内視鏡鉗子孔からの空気漏れという課題(EIO 09: E443-449 2021)もあり、個人防護具による防護策の徹底、室内の換気は必須である。NIOSHのHierarchy of Controlsにおいては、今回の対策は個人防護具より上層のEngineering Controlsとして重要な位置を占め、今後、マスピタ®を使用した経鼻内視鏡における可視化レーザーを用いた飛沫検証も行いたい。
演題区分:全般
〇大木大輔、永尾清香、小峯弓子、白田龍之介、中井陽介
東京大学医学部附属病院 光学医療診療部
【目的】医療安全委員会提言に沿ったCOVID-19に対応した内視鏡診療の妥当性の検討。
【方法】感染対策として1)マニュアル作成、2) 発熱トリアージ外来との連携、部門受付での体温測定・問診票記入、3) 待合室の対人距離の確保、下部内視鏡の前処置対応(飛沫防止アクリル板導入)、4)被験者穴あけマスク導入、5) HEPAフィルター付空気清浄機設置、6) 治療内視鏡症例に対する入院時PCR/抗原検査。第1回緊急事態宣言発出時は、ハイリスク症例では有緊急性症例のみ施行、ローリスク症例も緊急性が無い場合は延期とした。
【結果/考察】第1回緊急事態宣言発出時の全内視鏡検査件数は前年度比較6割減(1207⇒505件/月)であったが、精査治療内視鏡は3割減(222⇒160件/月)に留まった。第1回宣言解除後は感染対策に注意しながら診療機能回復することで、前年度同様の内視鏡件数に回復した。当院ではCOVID-19感染確定/疑い症例に対する内視鏡は10件未満と限定的であったが、全期間を通じて内視鏡を介した感染は認めず、委員会提言に沿った感染対策は妥当であると考えられた。しかし被験者マスク導入後に噛みつきが疑われる内視鏡破損が増加しており、マスクの改善は必要と考える。
演題区分:上部
〇小橋亮一郎1)2),引地拓人1), 中村 純1)2) , 橋本 陽1)2), 髙住美香2), 加藤恒孝2), 柳田拓実2), 鈴木 玲2), 杉本 充2), 佐藤雄紀2), 入江大樹2), 大久保義徳1)2), 高木忠之2), 大平弘正2)
1) 福島県立医科大学附属病院 内視鏡診療部
2) 福島県立医科大学医学部 消化器内科学講座
【緒言】消化器内視鏡診療はエアロゾル発生による新型コロナウイルス感染リスクが危惧されており,適切な個人防護具(PPE)を含む感染対策が必要である. 今回,当施設における感染対策の現状, ならびにCOVID-19患者に対する緊急内視鏡の経験を報告する.

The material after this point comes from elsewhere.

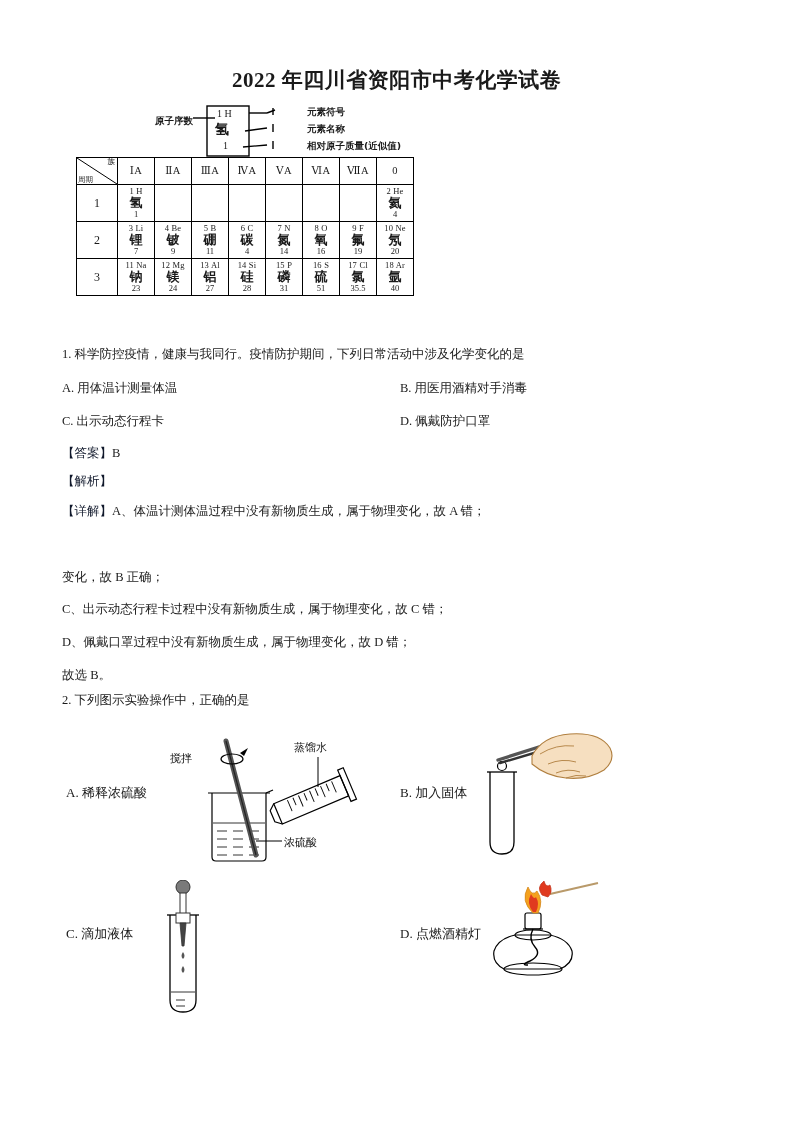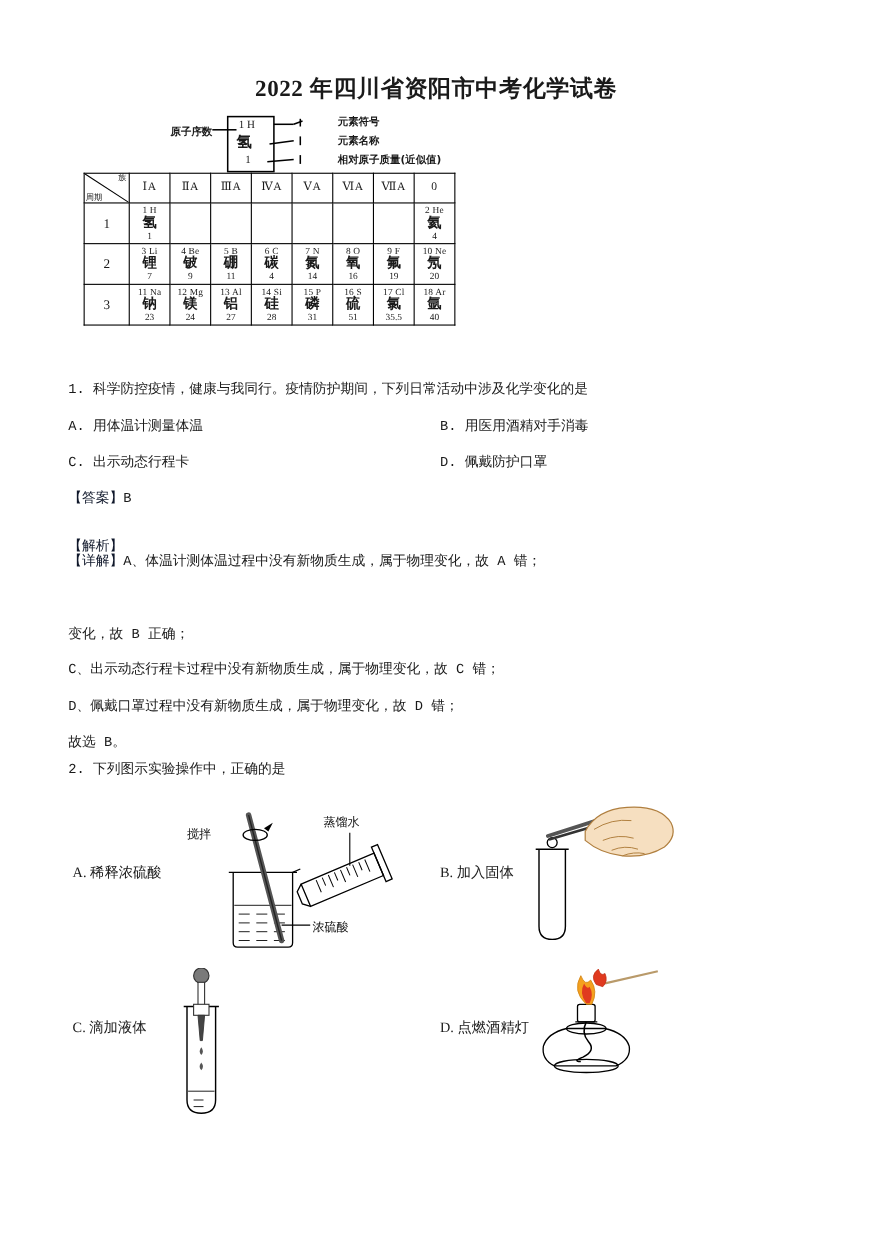"1. 科学防控疫情，健康与我同行。疫情防护期间，下列日常活动中涉及化学变化的是" .para { font-family: Liberation Mono, monospace -> none }
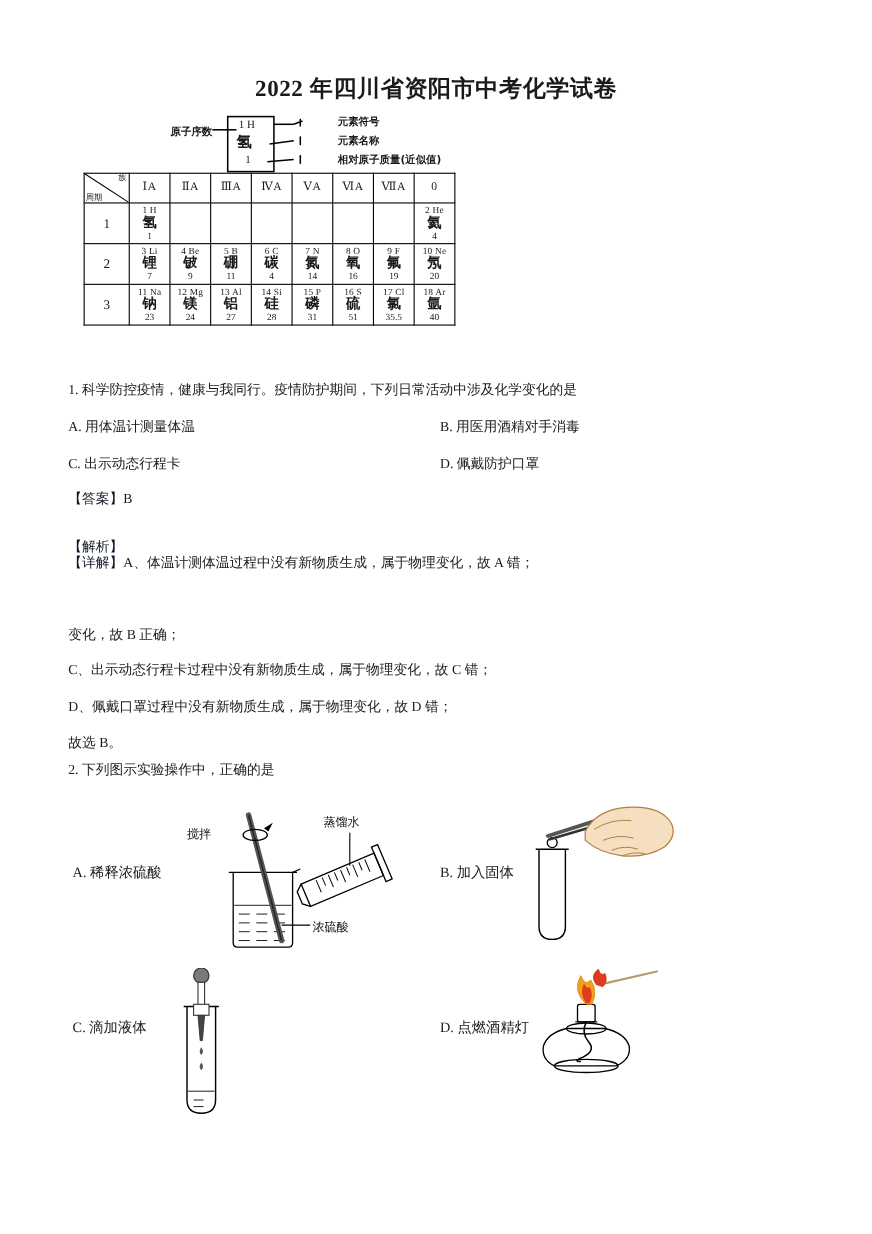"【解析】" div.para { margin-top: 16px -> none }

【感染対策の現状】予定・緊急にかかわらず入院時に新型コロナウイルスに対するスクリーニングPCR検査を義務づけている. 内視鏡検査時には,検査の種類を問わず, 術者ならびに介助者はサージカルマスク,フェイスシールド,手袋,長袖ガウンによる標準PPEを着用する.患者も全ての内視鏡診療においてサージカルマスクで口を覆い,経口挿入時はマウスピースの上からスコープ分の小さな穴をあける.外来の緊急内視鏡時は感染リスクが高いと考え, N95マスク, キャップ,シューズカバーを併用したフルPPEで手技を行っている.鎮静患者では咽頭麻酔は禁止とし, ボックス型飛沫防止装置(Endo barrierあるいはAP COVER)も併用した飛沫対策をしている. 今後, 飛沫予防マウスピースの臨床応用も検討中である.
【COVID-19患者に対する緊急内視鏡】3例経験した. ICU入室中の消化管出血例(2例は気管挿管, ECMO管理下)であり,1例は出血性胃潰瘍で止血術を施行したが,2例は小腸の広範なびまん性出血であり止血術の適応ではなかった.ゾーニングならびにスタッフの役割分担を徹底し,内視鏡診療を介した感染伝播を回避できた.【結語】消化器内視鏡診療において,新型コロナウイルスなどの感染源から医療従事者を守り, かつ感染拡大を防ぐ取り組みは重要である.